Par Georgia Makhlouf
2008 - 03



Le dernier livre de Leïla Sebbar, intitulé L’arabe comme un chant secret, rassemble six textes brefs, superbement écrits, qui questionnent son rapport à la langue : l’arabe qu’elle ne parle pas et qui est pourtant la langue de son père, la langue qui a bercé son enfance, et le français, langue de sa mère, langue des apprentissages et langue de la colonisation. Dans un style ciselé et une écriture musicale qui séduit par son rythme et ses modulations, elle creuse avec rigueur le sillon de ces interrogations qui la hantent, et leur apporte des réponses subtiles et néanmoins lumineuses.

Vos textes interrogent sans cesse, et de différentes manières, les liens entre l’Algérie et la France et les relations passionnantes et difficiles entre ces deux cultures. Ces relations sont évidemment au cœur des rapports complexes entre vos parents. Quel regard portez-vous aujourd’hui sur le cheminement de votre œuvre au regard de cette question ?

Dans mon écriture comme dans ma vie, je me sens une femme libre.

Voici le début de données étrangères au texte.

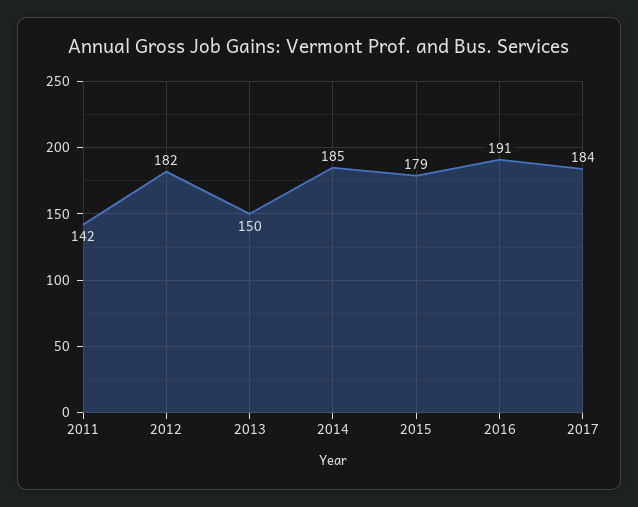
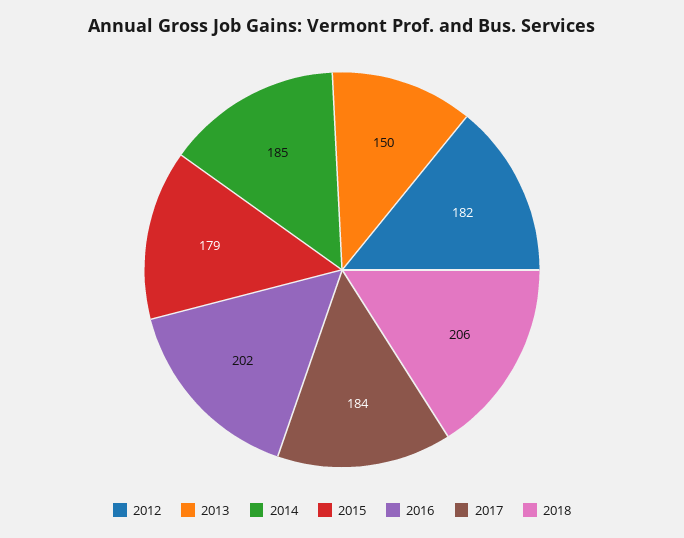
2011: 142 -> none
2016: 191 -> 202
2018: none -> 206

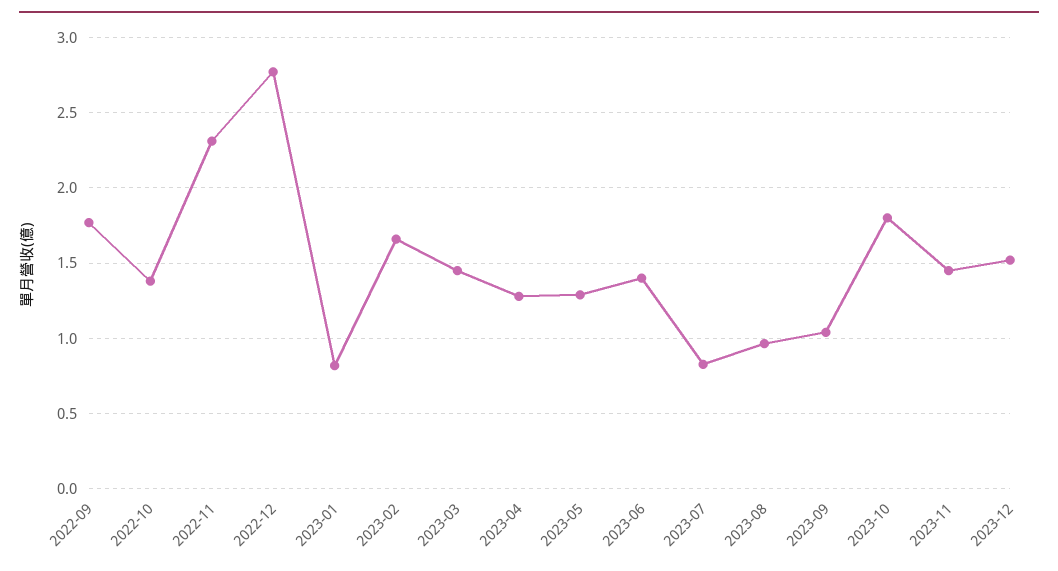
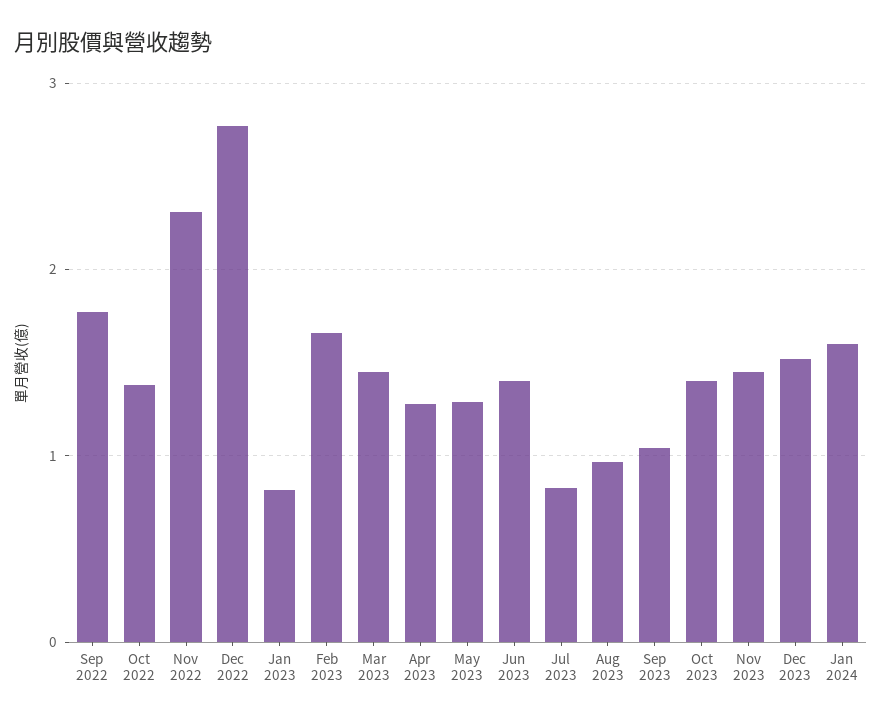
2023-10: 1.8 -> 1.4
Jan 2024: none -> 1.6

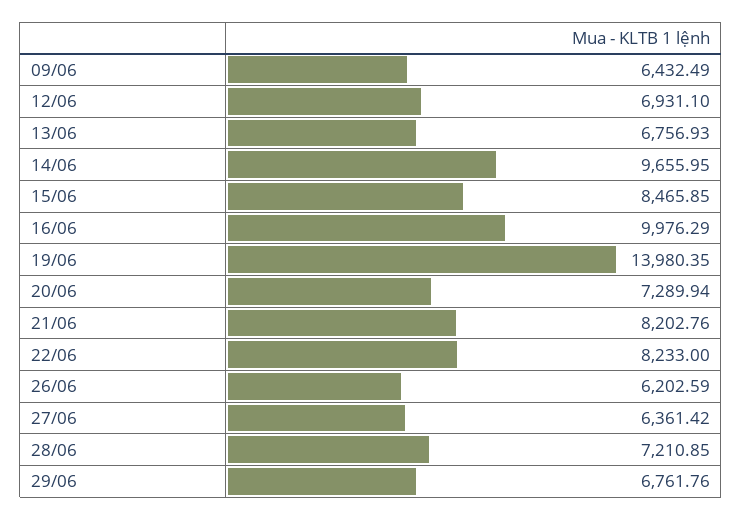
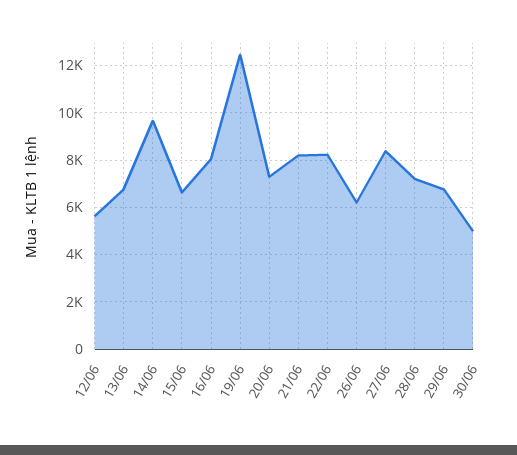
09/06: 6432.49 -> none
12/06: 6931.1 -> 5500
15/06: 8465.85 -> 6500
16/06: 9976.29 -> 8000
19/06: 13980.35 -> 12500
27/06: 6361.42 -> 8500
30/06: none -> 5000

Et en même temps, j’ai l’impression de ne pas l’être tout à fait puisque je suis conditionnée par ma propre histoire, par ma propre naissance, par mes parents. Mon père est donc algérien, musulman et instituteur en langue française dans une école française en Algérie ; ma mère est française, chrétienne, et institutrice en Algérie dans sa propre langue. J’ai l’impression que jusqu’à ce que je n’écrive plus, jusqu’à la vieillesse et la perte de mémoire, je suis pour toujours conditionnée par cette histoire familiale, cette histoire coloniale et post-coloniale.

Le paradoxe est que cette histoire est extrêmement présente et que vous n’y avez néanmoins accès que de façon parcellaire puisque vous ne parlez pas l’arabe.

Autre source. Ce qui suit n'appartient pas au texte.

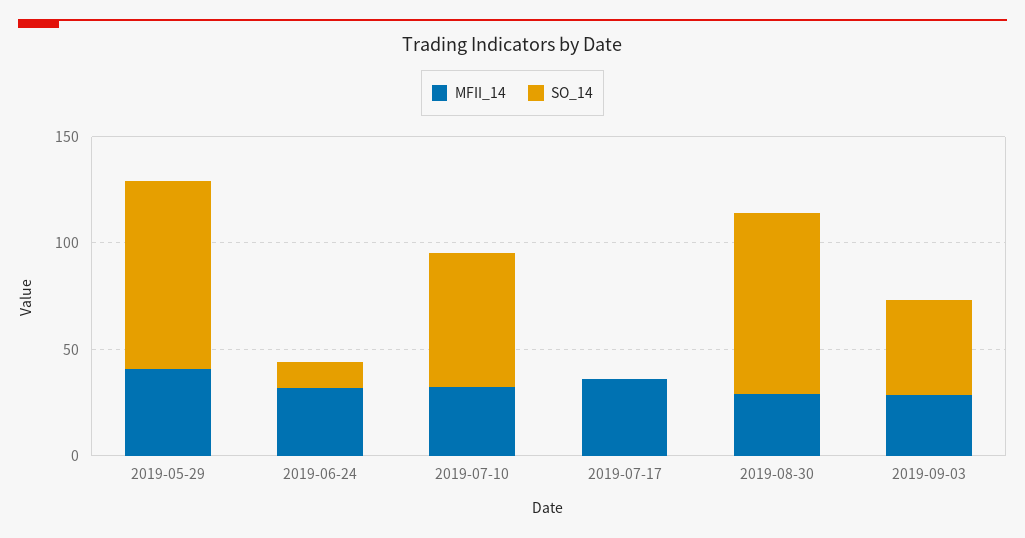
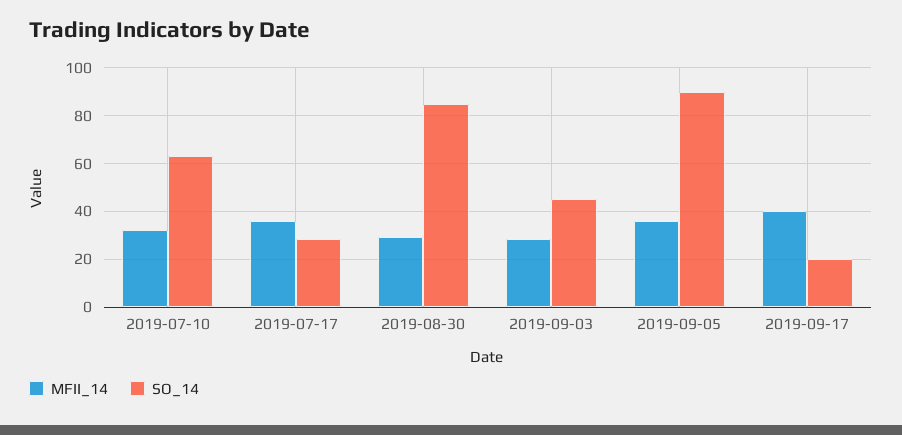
MFII_14, 2019-05-29: 40 -> none
SO_14, 2019-05-29: 90 -> none
MFII_14, 2019-06-24: 30 -> none
SO_14, 2019-06-24: 10 -> none
SO_14, 2019-07-17: 0 -> 30
MFII_14, 2019-09-05: none -> 35
SO_14, 2019-09-05: none -> 90
MFII_14, 2019-09-17: none -> 40
SO_14, 2019-09-17: none -> 20

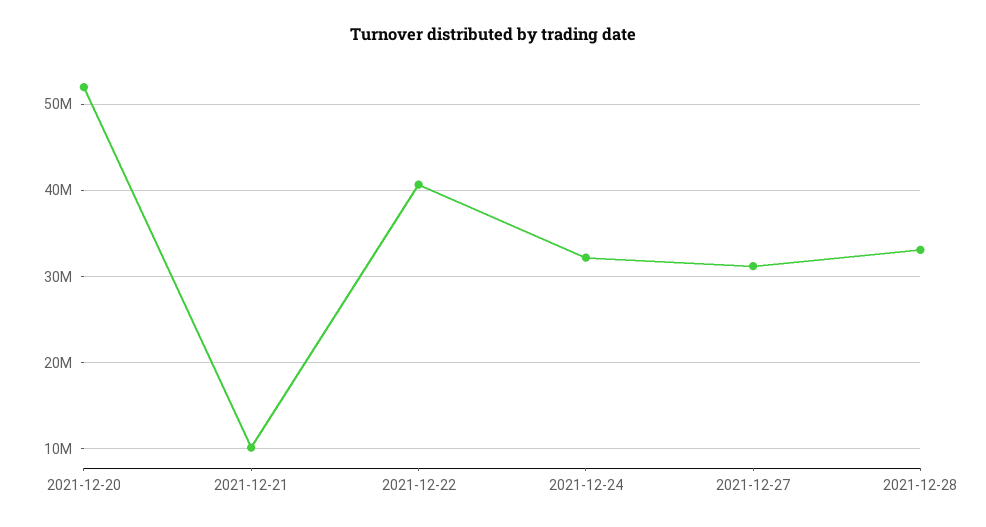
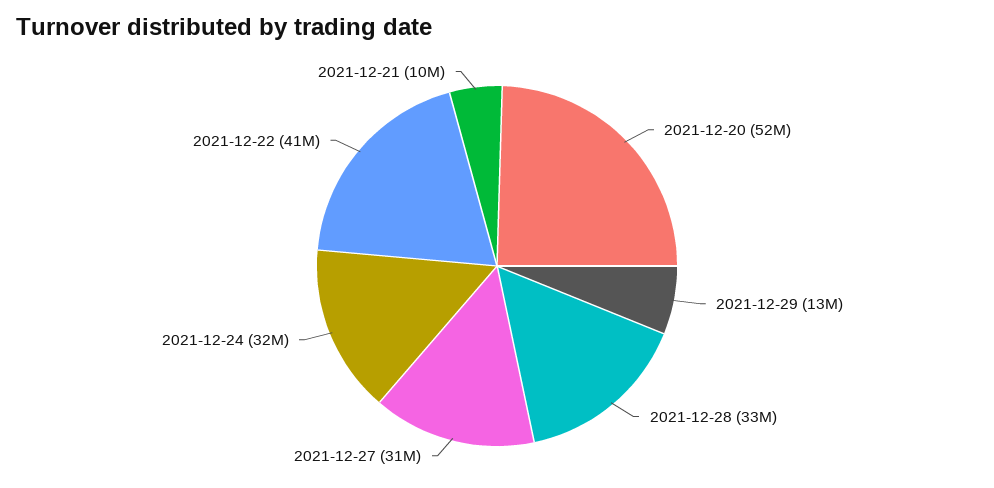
2021-12-29: none -> 13000000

En effet, je n’y ai accès que de façon biaisée, par des détours, et même les détours ne m’en donnent qu’un accès partiel. En même temps, je sais à présent de façon évidente que si j’avais parlé arabe, je ne serais pas devenue écrivain. J’ai mis longtemps à arriver à cette affirmation simple, mais depuis que je le sais, je ne peux mettre autre chose à la place.

La langue arabe est donc tout à la fois votre manque et le moteur de votre écriture. Vous n’avez jamais été tentée de l’apprendre ?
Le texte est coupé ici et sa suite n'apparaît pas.